Supplied data:

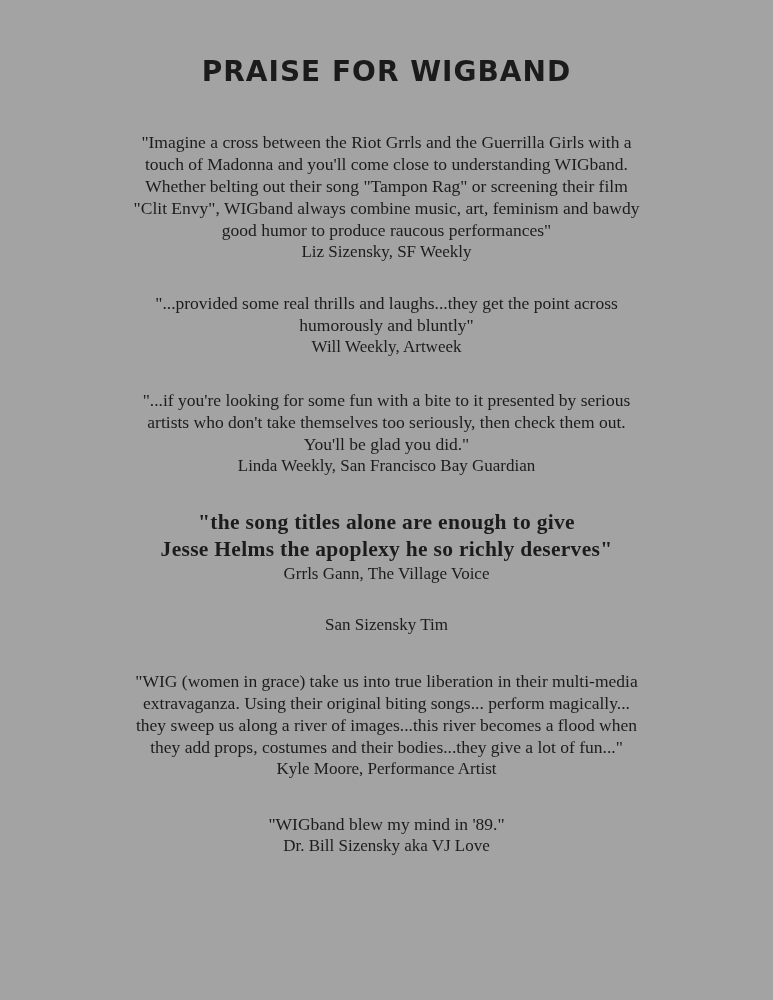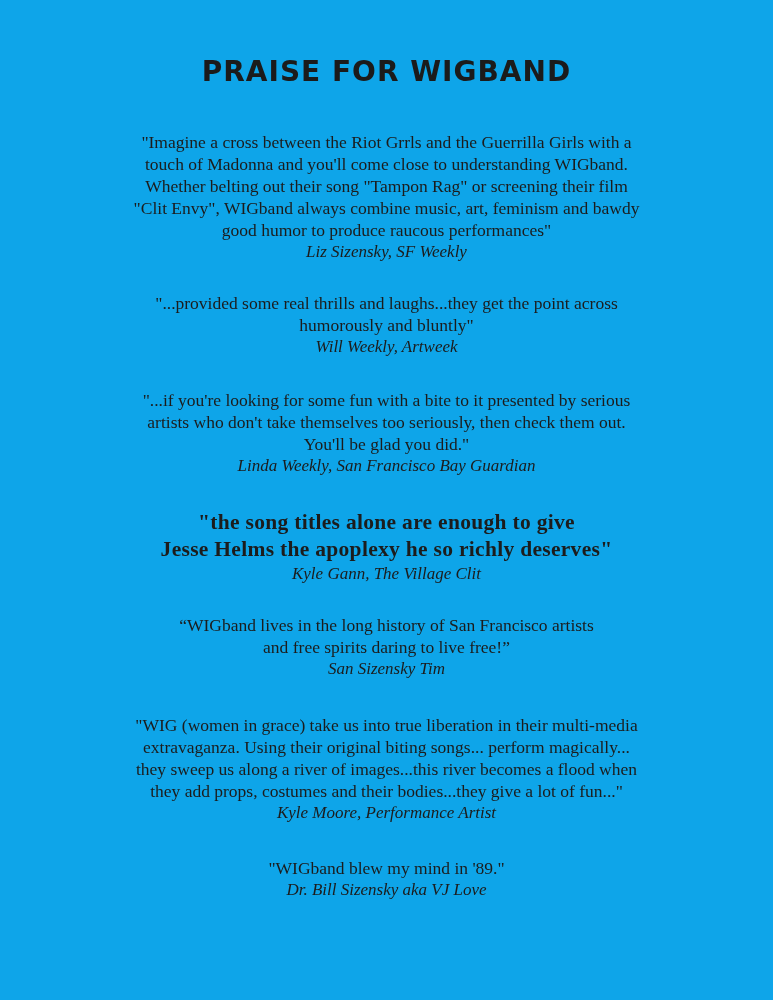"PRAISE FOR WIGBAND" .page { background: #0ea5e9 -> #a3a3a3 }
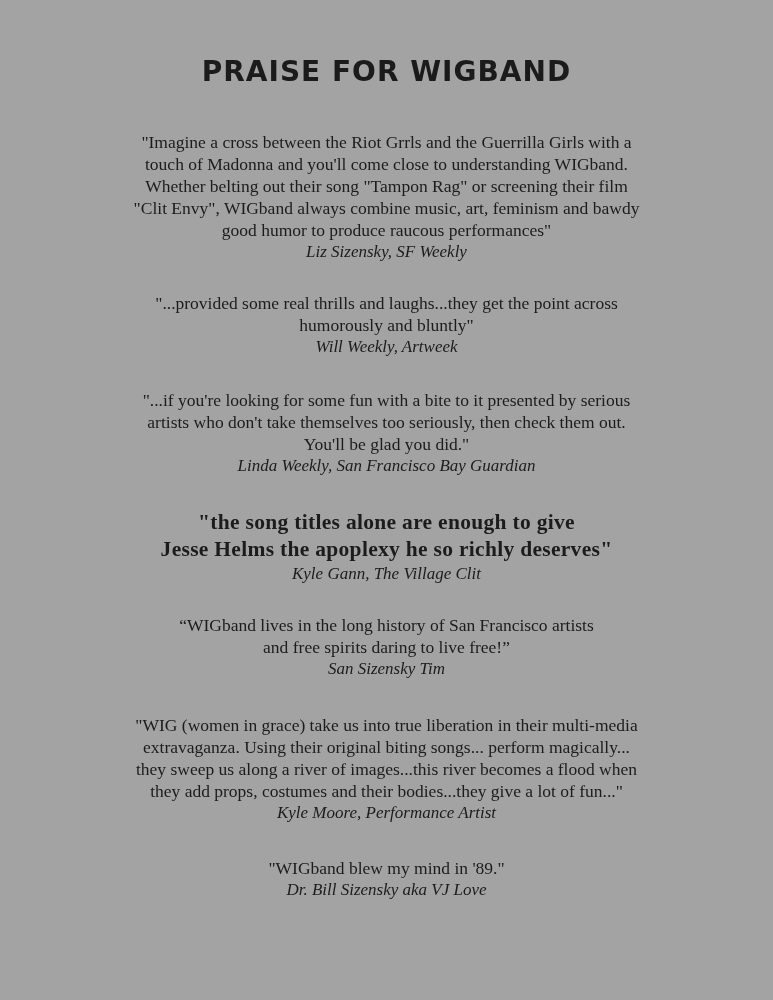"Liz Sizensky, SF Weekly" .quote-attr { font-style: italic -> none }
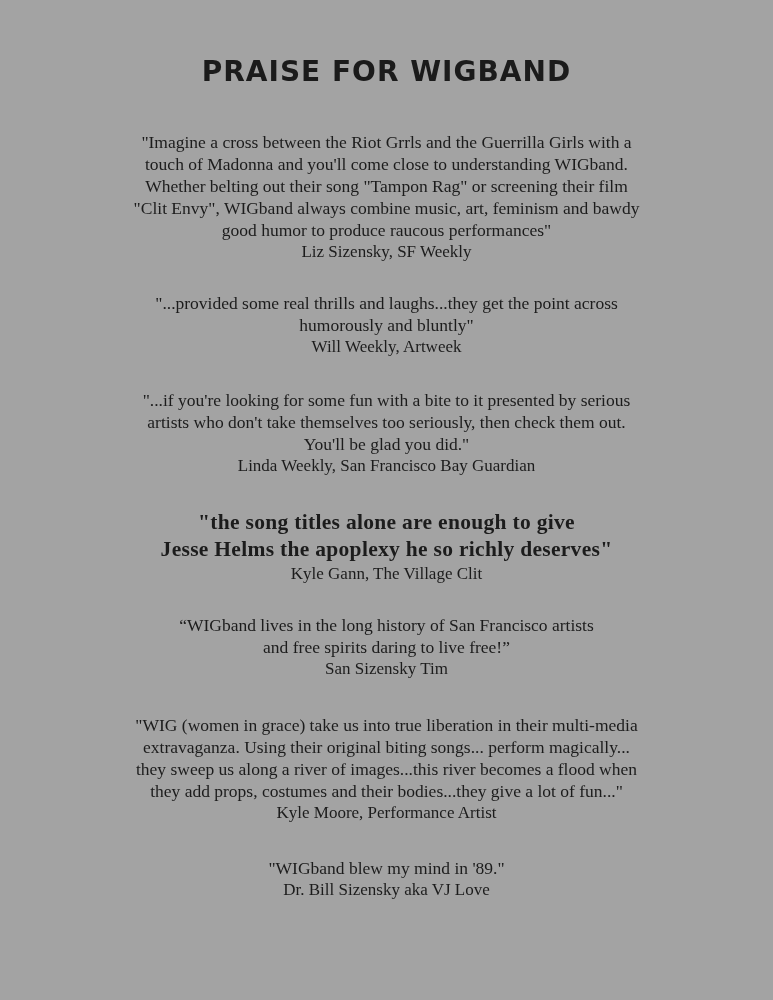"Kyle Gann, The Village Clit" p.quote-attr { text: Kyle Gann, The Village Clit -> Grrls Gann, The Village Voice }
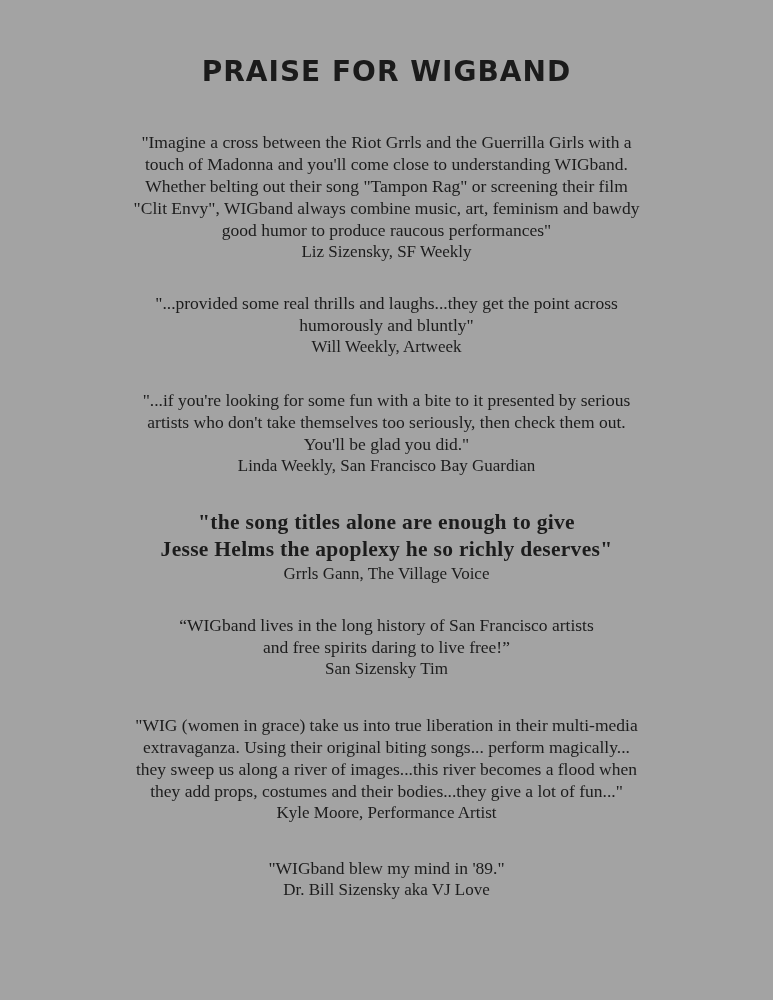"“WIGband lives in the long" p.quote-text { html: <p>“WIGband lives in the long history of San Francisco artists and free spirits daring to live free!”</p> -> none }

* * *

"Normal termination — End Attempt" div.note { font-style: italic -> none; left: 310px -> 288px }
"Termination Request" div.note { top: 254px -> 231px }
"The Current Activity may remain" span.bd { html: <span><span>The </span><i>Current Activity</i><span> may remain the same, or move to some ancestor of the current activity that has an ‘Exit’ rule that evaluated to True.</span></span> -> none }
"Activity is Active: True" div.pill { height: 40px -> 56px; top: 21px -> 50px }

What needs to be done: Out of the listing above, reproduce exactly the lines from the one with "termination — End" up to and including the one with "height: 40px ->".

Written reply:
"Normal termination — End Attempt" div.note { font-style: italic -> none; left: 310px -> 288px }
"Termination Request" div.note { top: 254px -> 231px }
"The Current Activity may remain" span.bd { html: <span><span>The </span><i>Current Activity</i><span> may remain the same, or move to some ancestor of the current activity that has an ‘Exit’ rule that evaluated to True.</span></span> -> none }
"Activity is Active: True" div.pill { height: 40px -> 56px; top: 21px -> 50px }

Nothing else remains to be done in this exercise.